* **Action item**:
From the first line down to the line containing "- The remaining", print the records below exactly, leaving every picture out.
[The input Boundary: Start]
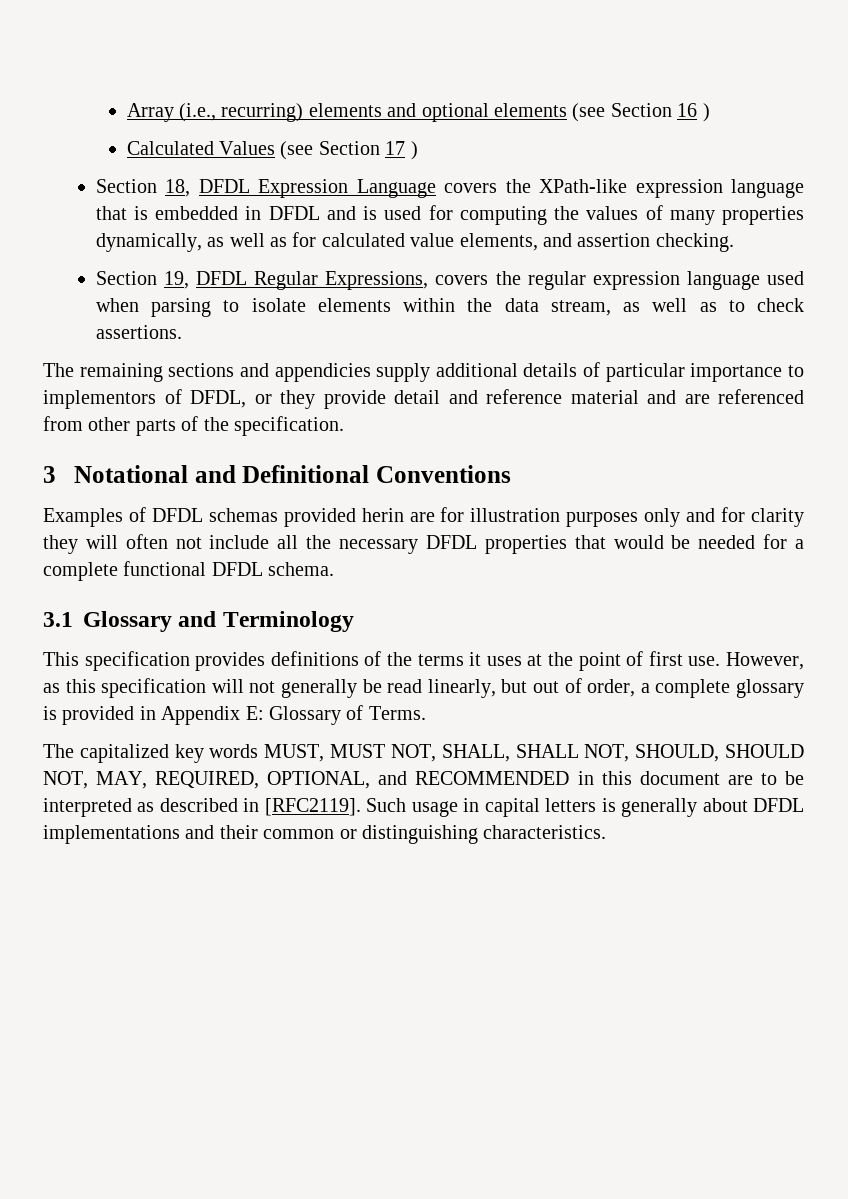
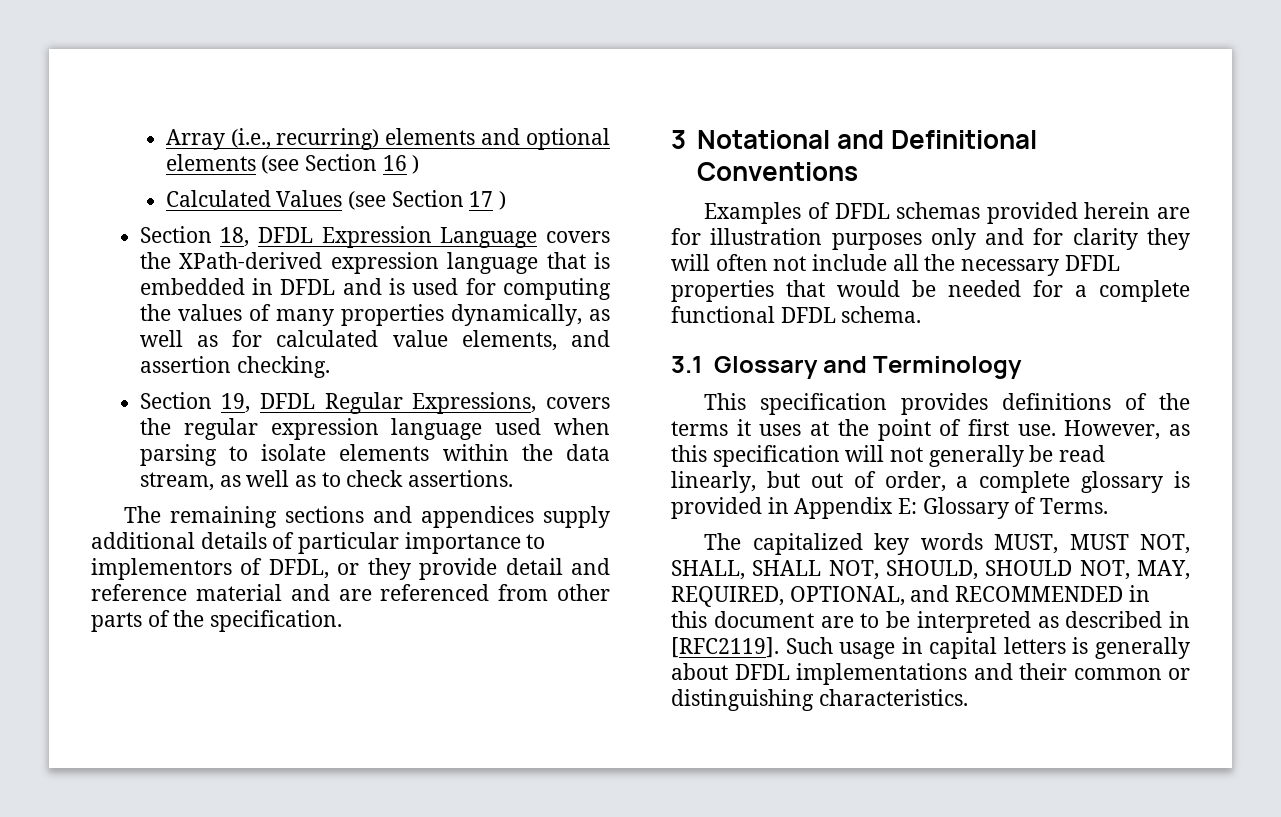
- Section 18, DFDL Expression Language covers the XPath-like expression language that is embedded in DFDL and is used for computing the values of many properties dynamically, as well as for calculated value elements, and assertion checking.
+ Section 18, DFDL Expression Language covers the XPath-derived expression language that is embedded in DFDL and is used for computing the values of many properties dynamically, as well as for calculated value elements, and assertion checking.
- The remaining sections and appendicies supply additional details of particular importance to implementors of DFDL, or they provide detail and reference material and are referenced from other parts of the specification.
+ The remaining sections and appendices supply additional details of particular importance to implementors of DFDL, or they provide detail and reference material and are referenced from other parts of the specification.
- Examples of DFDL schemas provided herin are for illustration purposes only and for clarity they will often not include all the necessary DFDL properties that would be needed for a complete functional DFDL schema.
+ Examples of DFDL schemas provided herein are for illustration purposes only and for clarity they will often not include all the necessary DFDL properties that would be needed for a complete functional DFDL schema.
[The input Boundary: End]
* **Exercise output**:
- Section 18, DFDL Expression Language covers the XPath-like expression language that is embedded in DFDL and is used for computing the values of many properties dynamically, as well as for calculated value elements, and assertion checking.
+ Section 18, DFDL Expression Language covers the XPath-derived expression language that is embedded in DFDL and is used for computing the values of many properties dynamically, as well as for calculated value elements, and assertion checking.
- The remaining sections and appendicies supply additional details of particular importance to implementors of DFDL, or they provide detail and reference material and are referenced from other parts of the specification.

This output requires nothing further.